Local advocates for the poor yesterday objected to new limits proposed by Mayor Marion Barry on emergency financial assistance, telling a D.C. City Council committee that the restrictions would mean disaster for many needy families.
"Emergency assistance is desperately needed. These are hard times," the Rev. Jack Woodard of St. Stephen & The Incarnation Church told the Human Services Committee. "We the church are doing what we can. We can't do more. Don't make the suffering harder by passing this bill."
Several groups also complained about what they described as delays and unresponsiveness by city workers in the current program.
Woodard gave an example of a woman who, he said, needed only $36 to stave off eviction, but could not get emergency assistance because of bureaucratic barriers. She and her daughter were evicted, then placed in the Pitts Hotel for homeless families, where the city is paying $2,550 a month for their shelter, he testified.
James Butts, the city's income maintenance administrator, said he could not confirm or deny the case cited by Woodard, although he said he would "hope that didn't happen." Stopping evictions "is one of our highest priorities" and such cases are supposed to be handled quickly, he said.
Department of Human Services Director James A. Buford said limits on the emergency program are necessary to focus available city resources on the neediest individuals.

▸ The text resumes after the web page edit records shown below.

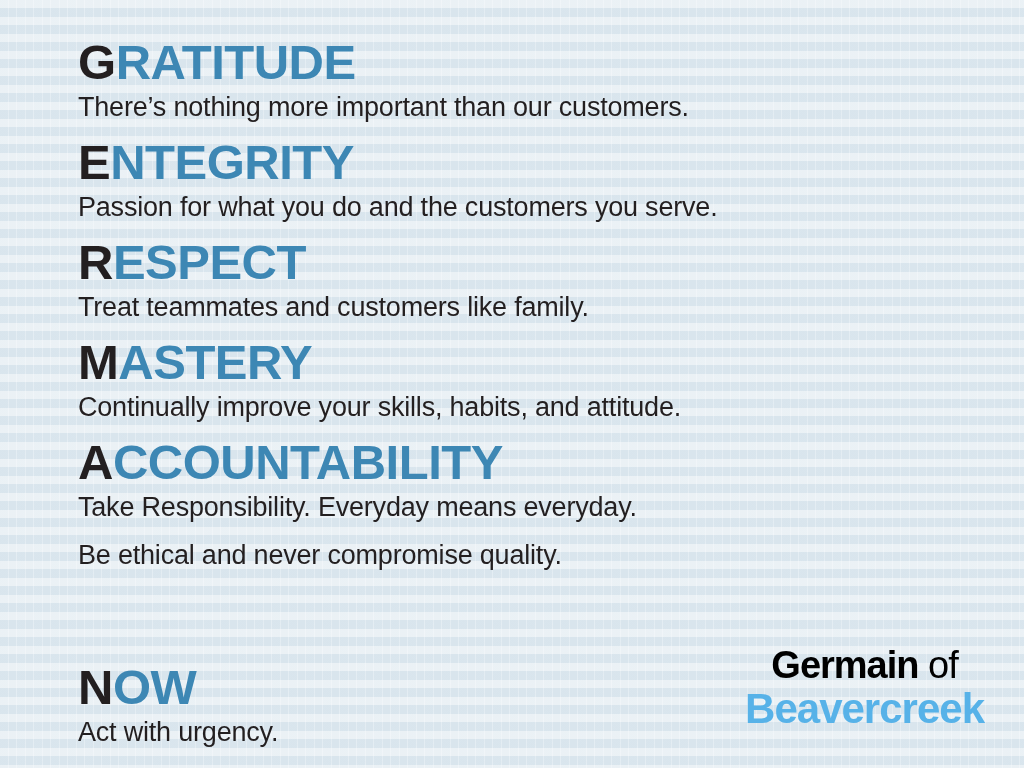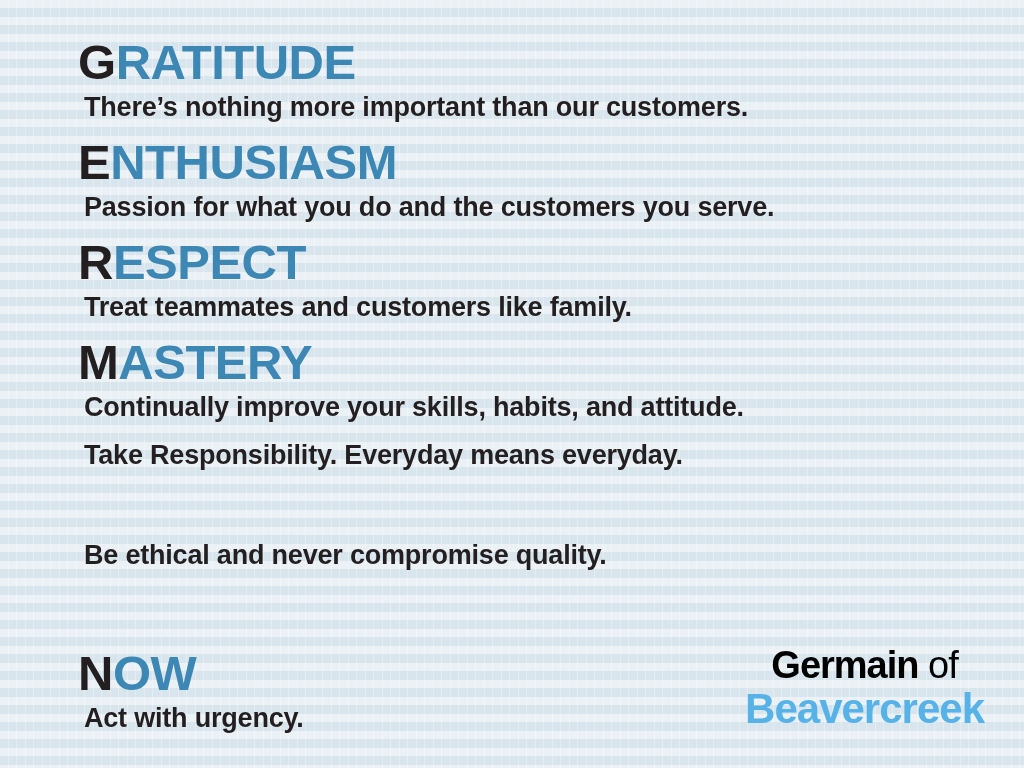--- a/index.html
+++ b/index.html
@@ -71,10 +71,10 @@
   }
 
   .value-desc {
-    margin: 6px;
+    margin: 0;
     margin-top: 3px;
     font-family: "Liberation Sans", sans-serif;
-    font-weight: bold;
+    font-weight: normal;
     font-size: 27px;
     line-height: 32px;
     letter-spacing: -0.2px;

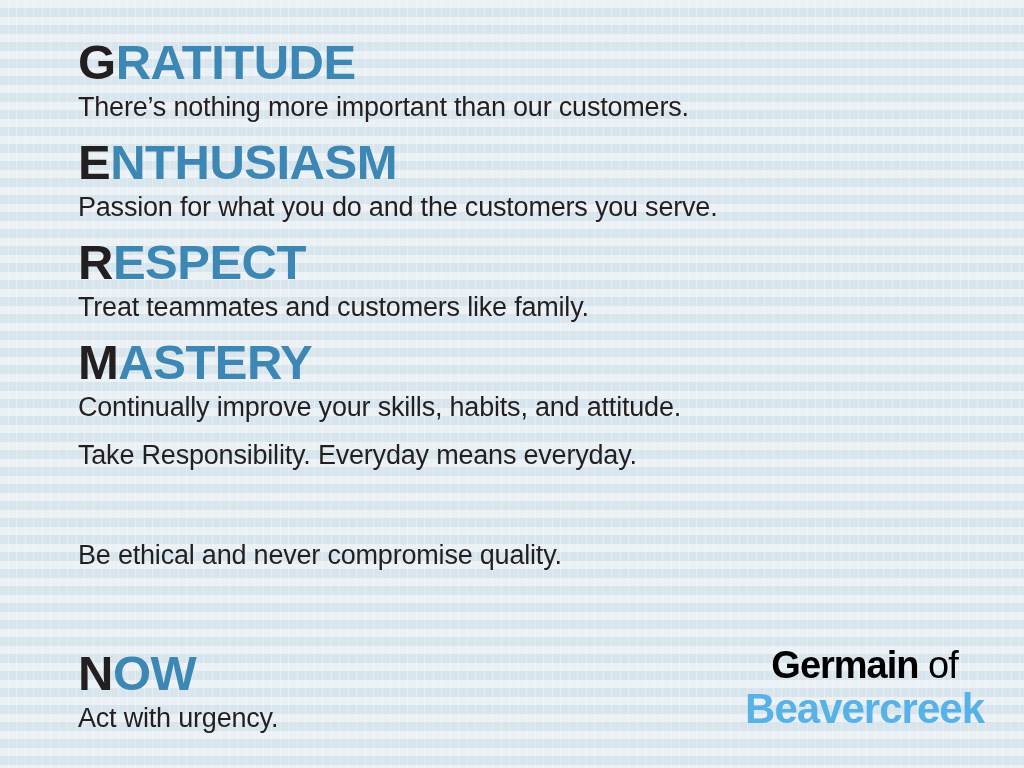--- a/index.html
+++ b/index.html
@@ -137,7 +137,7 @@
     </div>
 
     <div class="value-block vb-1">
-      <div class="value-heading"><span class="initial">E</span><span class="rest">NTHUSIASM</span></div>
+      <div class="value-heading"><span class="initial">E</span><span class="rest">NTEGRITY</span></div>
       <div class="value-desc">Passion for what you do and the customers you serve.</div>
     </div>
 

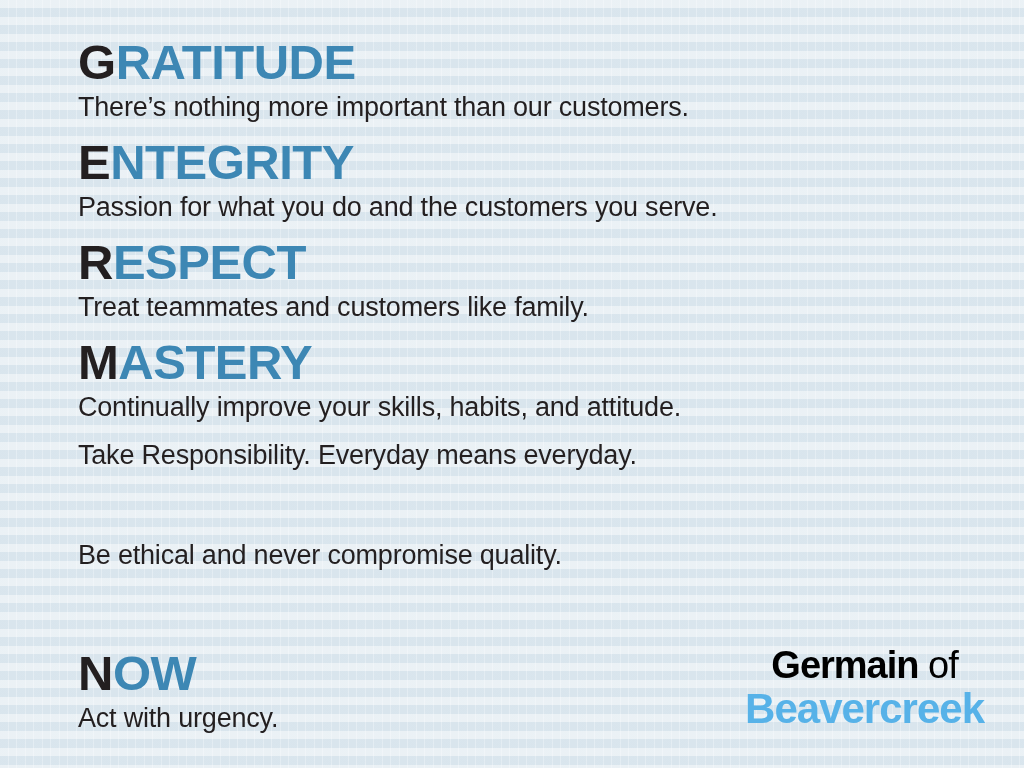--- a/index.html
+++ b/index.html
@@ -152,6 +152,7 @@
     </div>
 
     <div class="value-block vb-4">
+      <div class="value-heading"><span class="initial">A</span><span class="rest">CCOUNTABILITY</span></div>
       <div class="value-desc">Take Responsibility. Everyday means everyday.</div>
     </div>
 

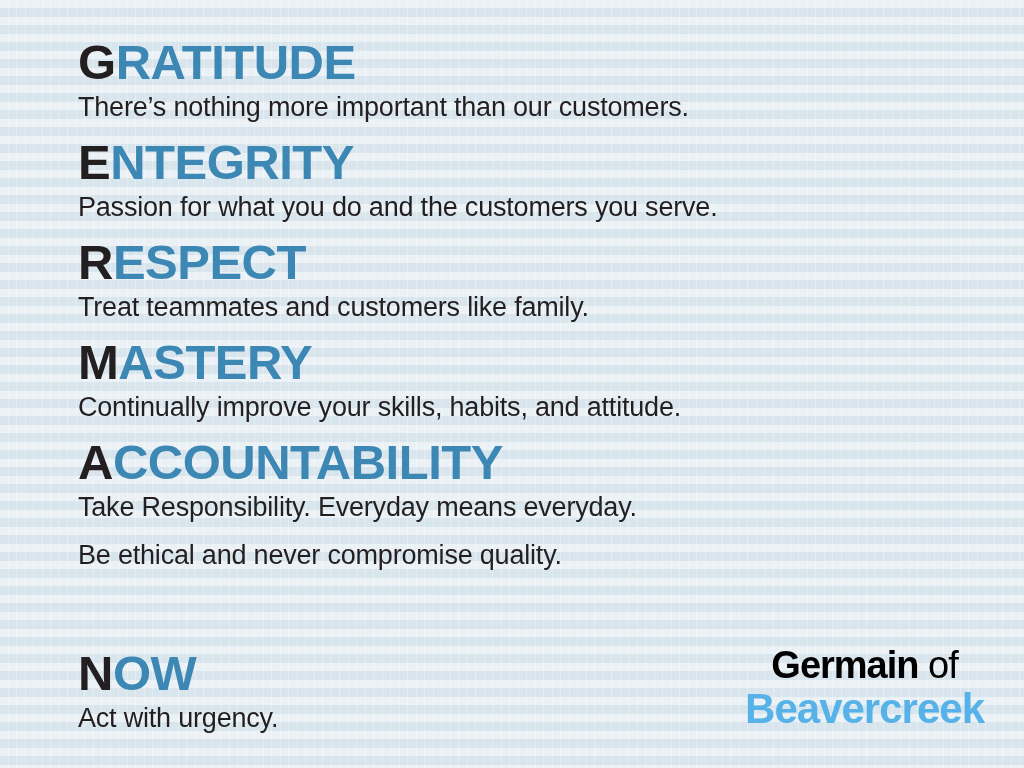--- a/index.html
+++ b/index.html
@@ -89,7 +89,7 @@
   .vb-3 { top: 336px; }
   .vb-4 { top: 436px; }
   .vb-5 { top: 536px; }
-  .vb-6 { top: 647px; }
+  .vb-6 { top: 661px; }
 
   #logo {
     position: absolute;

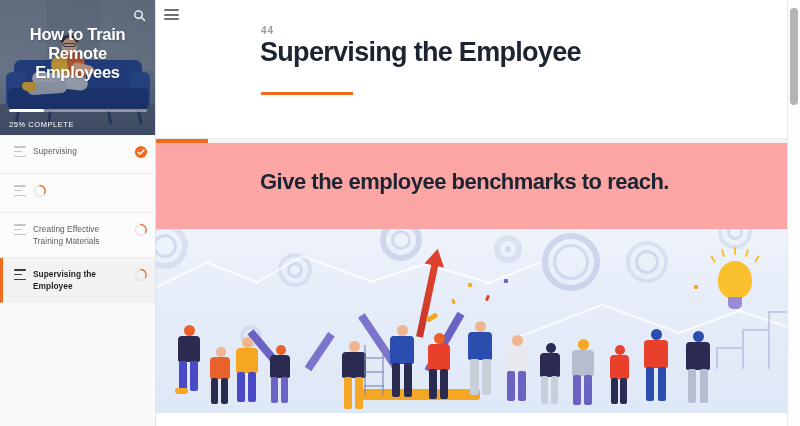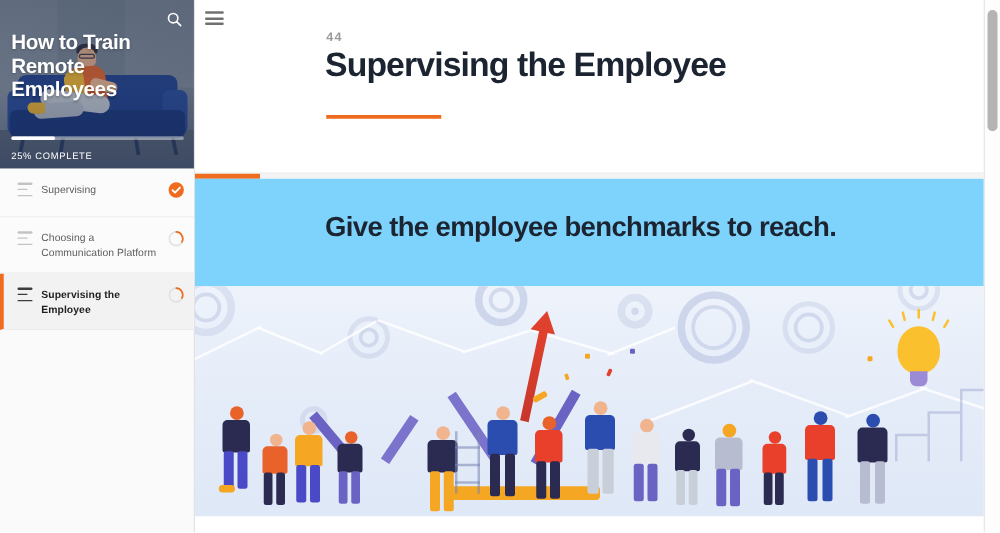--- a/index.html
+++ b/index.html
@@ -34,6 +34,7 @@
     height: 135px;
     overflow: hidden;
     background: #6d7f93;
+    text-align: center;
   }
   .hero-art { position: absolute; inset: 0; }
   .hero-wall {

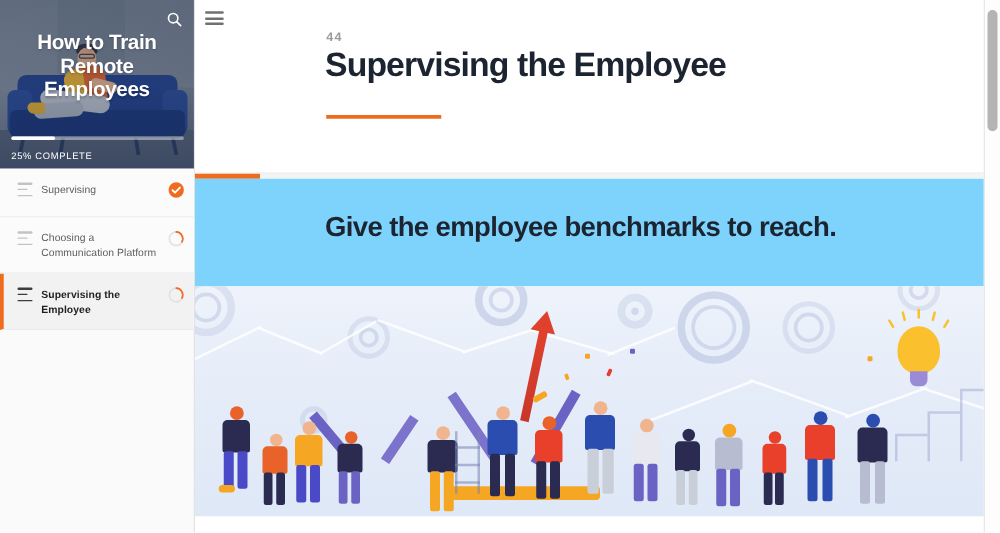--- a/index.html
+++ b/index.html
@@ -407,7 +407,6 @@
             <i></i>
             <i></i>
           </span>
-        <span class="nav-label">Choosing a Communication Platform</span>
         <span class="nav-status">
           <svg width="14" height="14" viewBox="0 0 16 16">
             <circle cx="8" cy="8" r="6.3" stroke="#e2e2e2" stroke-width="1.5" fill="none"></circle>

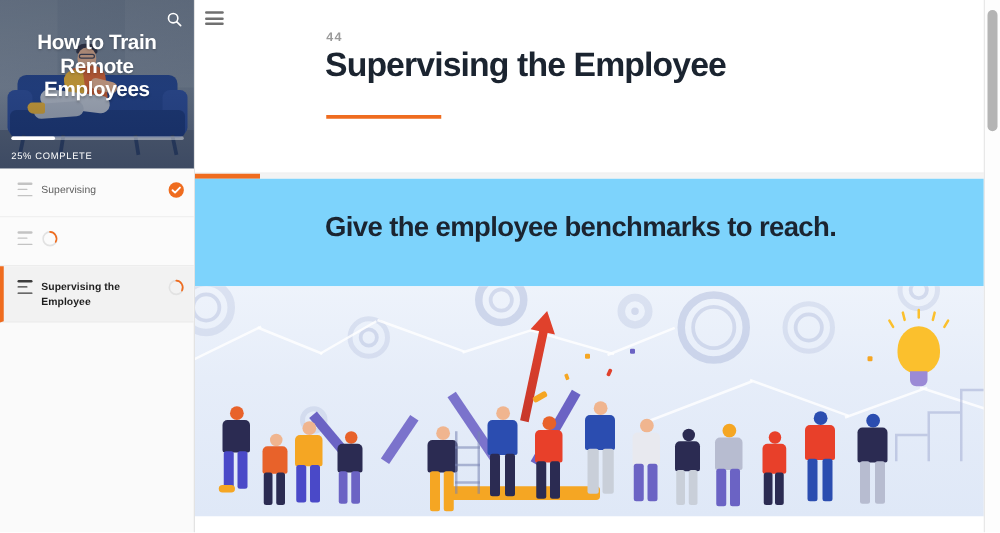--- a/index.html
+++ b/index.html
@@ -243,7 +243,7 @@
 
   #section {
     position:relative;
-    background:#7dd3fc;
+    background:#fca5a5;
     height:86px;
   }
   #section-heading {

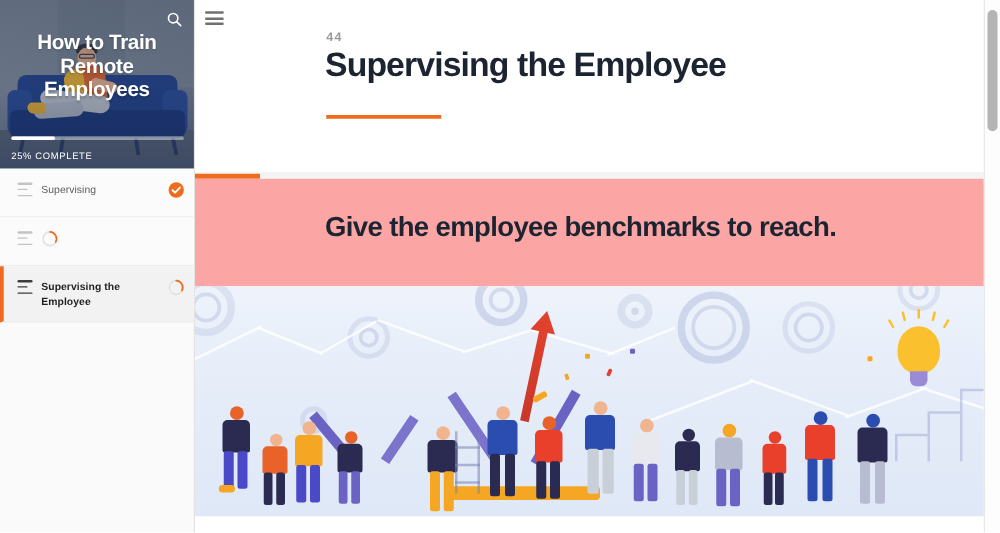--- a/index.html
+++ b/index.html
@@ -415,6 +415,20 @@
         </span>
       </div>
 
+      <div class="nav-item">
+        <span class="nav-lines">
+            <i></i>
+            <i></i>
+            <i></i>
+          </span>
+        <span class="nav-label">Creating Effective Training Materials</span>
+        <span class="nav-status">
+          <svg width="14" height="14" viewBox="0 0 16 16">
+            <circle cx="8" cy="8" r="6.3" stroke="#e2e2e2" stroke-width="1.5" fill="none"></circle>
+            <path d="M8 1.7 A6.3 6.3 0 0 1 13.2 10.9" stroke="#ef6c1f" stroke-width="1.5" fill="none" stroke-linecap="round"></path>
+          </svg>
+        </span>
+      </div>
 
       <div class="nav-item active">
         <span class="nav-lines">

There now is no limit on the amount of aid or on the income of persons receiving it under the emergency assistance program, which is designed to help people out of a one-time financial crisis.
The mayor's proposed bill would establish both income and asset limits, tied to federal Aid to Families with Dependent Children standards. With the proposed changes, people could be made to sell their assets, such as a car or house, to raise funds to help themselves out of a crisis before they are granted emergency assistance, DHS officials testified.
The plan would limit rent or mortgage payments to $500, utilities and security deposit aid to $300, and moving expenses to $180. Childless individuals would become ineligible for the aid unless they were elderly or disabled.
"This narrower criteria is intended to eliminate that category of applicants that is the least sympathetic--the young professional who lost his job and turns to the department for assistance to pay his condominium fee or mortgage," Buford said.
Christopher R. Whittingham, speaking for Neighborhood Legal Services, said few people now getting aid fit that description, but about 25 percent of those now served are needy but childless individuals, who would become ineligible under the limits.
Council member H.R. Crawford (D-Ward 7) said the proposed limits are too stringent and that people in temporary distress should not have to sell assets. He suggested that rent aid go up to $1,000. This would cost the city much less than the $80 a night it now pays to shelter homeless families, he said.